Dossier : L'Iran le dos au mur

L’Iran pris au piège

Isolé, le pays est en proie à un retour en force des radicaux, au détriment d’une population qui voyait dans l’ouverture économique une occasion de s’émanciper.

La vague a touché tous les quartiers de la capitale. Début juin, en quinze jours, la police des mœurs a imposé la fermeture de 547 restaurants et cafés de Téhéran pour « atteinte à la morale islamique ». Des lieux de vie où la musique et la mixité étaient tolérées et qui profitaient du vent d’ouverture au monde, levé dans le sillage de l’accord sur le nucléaire de 2015. Mais, au printemps 2018, Donald Trump a mis un terme à celui-ci, arguant qu’il était inefficace et reprochant à l’Iran ses velléités d’influence régionale – alors même que ce sont les États-Unis qui ont permis la montée progressive de l’influence iranienne dans la région en chassant du pouvoir ses opposants historiques : les talibans afghans, puis Saddam Hussein en Irak.

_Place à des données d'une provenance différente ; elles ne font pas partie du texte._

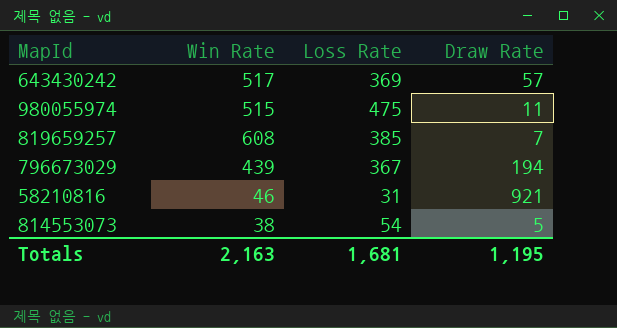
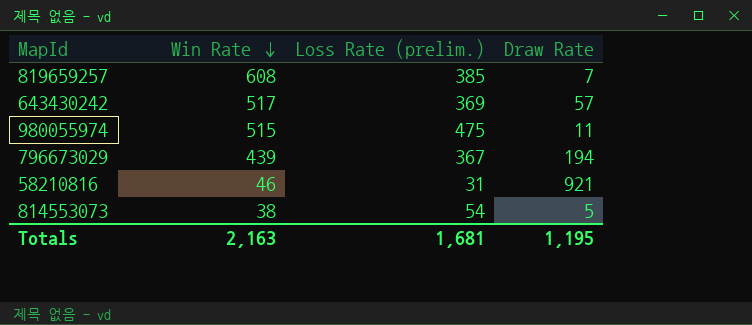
row order: none -> Win Rate descending
column name: Loss Rate -> Loss Rate (prelim.)

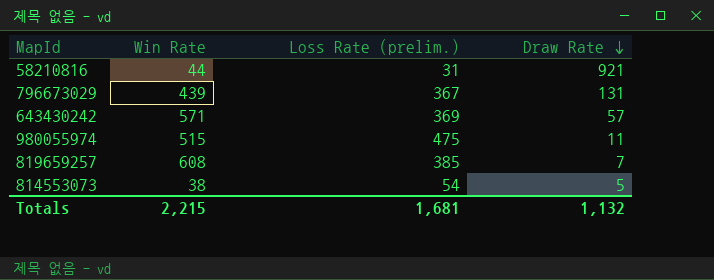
row order: Win Rate descending -> Draw Rate descending
58210816 | Win Rate: 46 -> 44
796673029 | Draw Rate: 194 -> 131
643430242 | Win Rate: 517 -> 571
Totals | Win Rate: 2,163 -> 2,215
Totals | Draw Rate: 1,195 -> 1,132

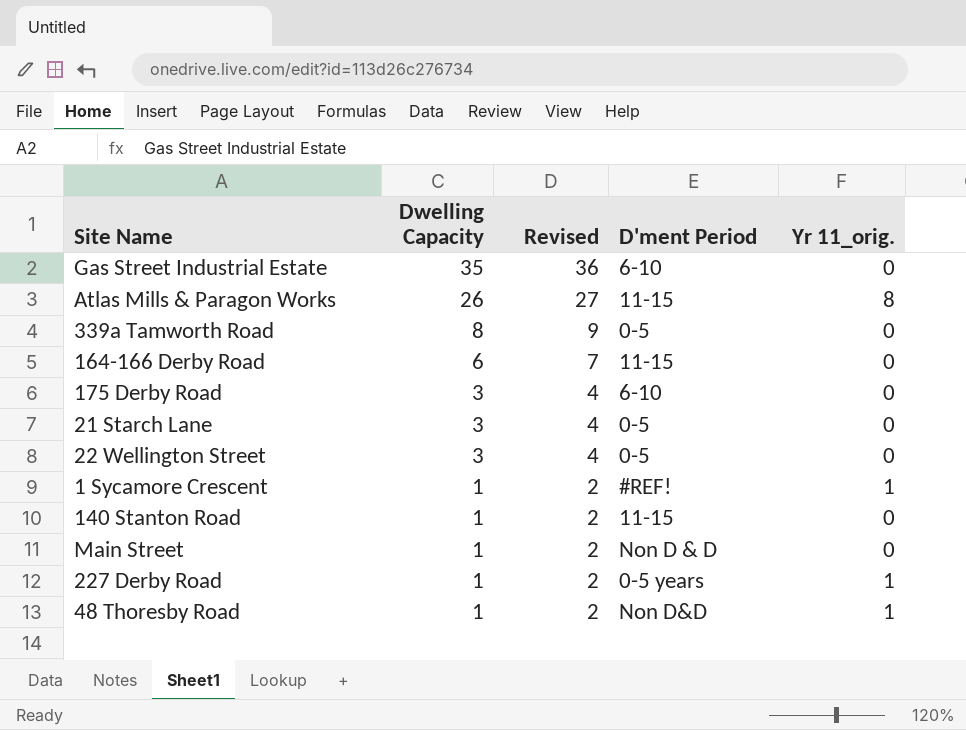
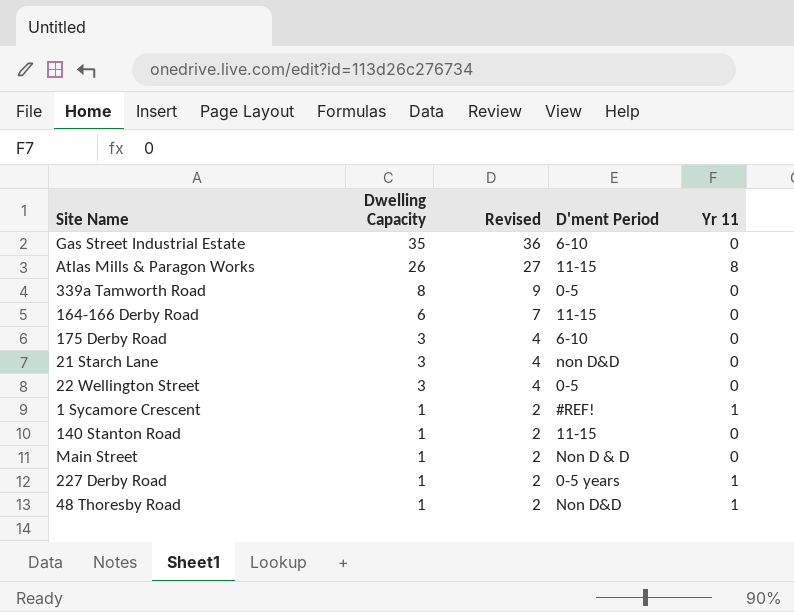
column name: Yr 11_orig. -> Yr 11
21 Starch Lane | D'ment Period: 0-5 -> non D&D

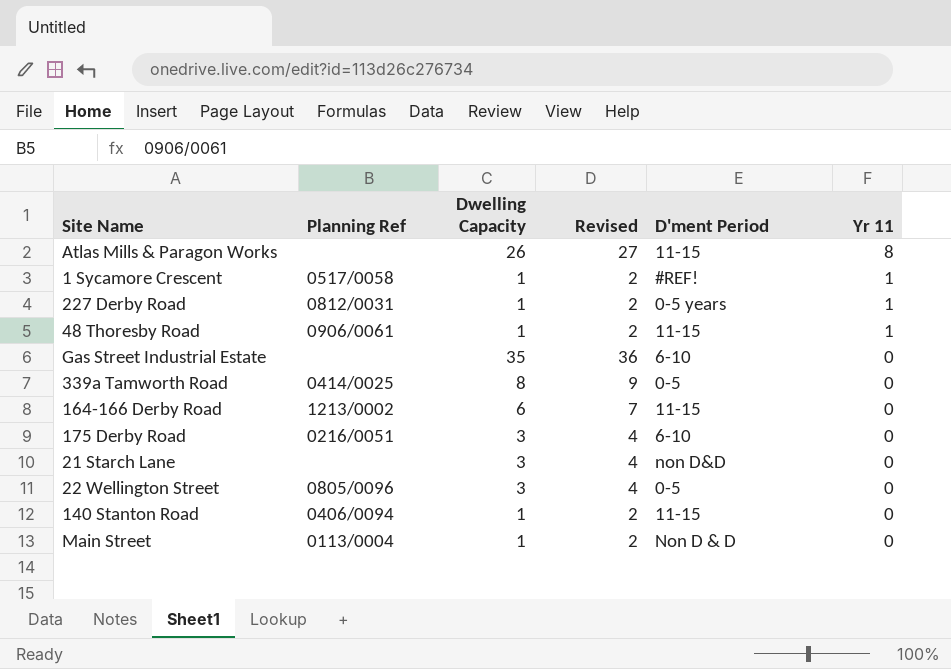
row order: Dwelling Capacity descending -> Yr 11 descending
column Planning Ref | position: none -> 2
48 Thoresby Road | D'ment Period: Non D&D -> 11-15

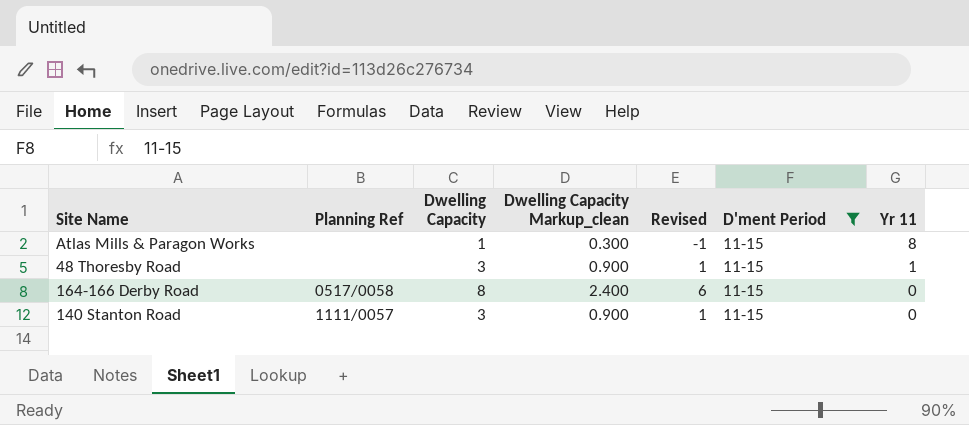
filter: none -> D'ment Period = 11-15
column Dwelling Capacity Markup_clean | formula: none -> [Dwelling Capacity] * 0.3
column Revised | formula: [Dwelling Capacity] + 1 -> [Dwelling Capacity] - 2
Atlas Mills & Paragon Works | Dwelling Capacity: 26 -> 1
48 Thoresby Road | Planning Ref: 0906/0061 -> none
48 Thoresby Road | Dwelling Capacity: 1 -> 3
164-166 Derby Road | Planning Ref: 1213/0002 -> 0517/0058
164-166 Derby Road | Dwelling Capacity: 6 -> 8
140 Stanton Road | Planning Ref: 0406/0094 -> 1111/0057
140 Stanton Road | Dwelling Capacity: 1 -> 3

L’accord de 2015, par lequel l’Iran s’engageait à cesser son programme nucléaire militaire et à placer son programme civil sous contrôle international, en échange de la levée d’une partie de l’embargo économique permettait enfin à Téhéran d’entrer dans le concert des nations, après quarante ans d’ascétisme. Mais c’était compter sans la détermination de ses adversaires régionaux, au premier rang desquels Israël, qui fustige le soutien iranien au Hezbollah libanais et au Hamas palestinien.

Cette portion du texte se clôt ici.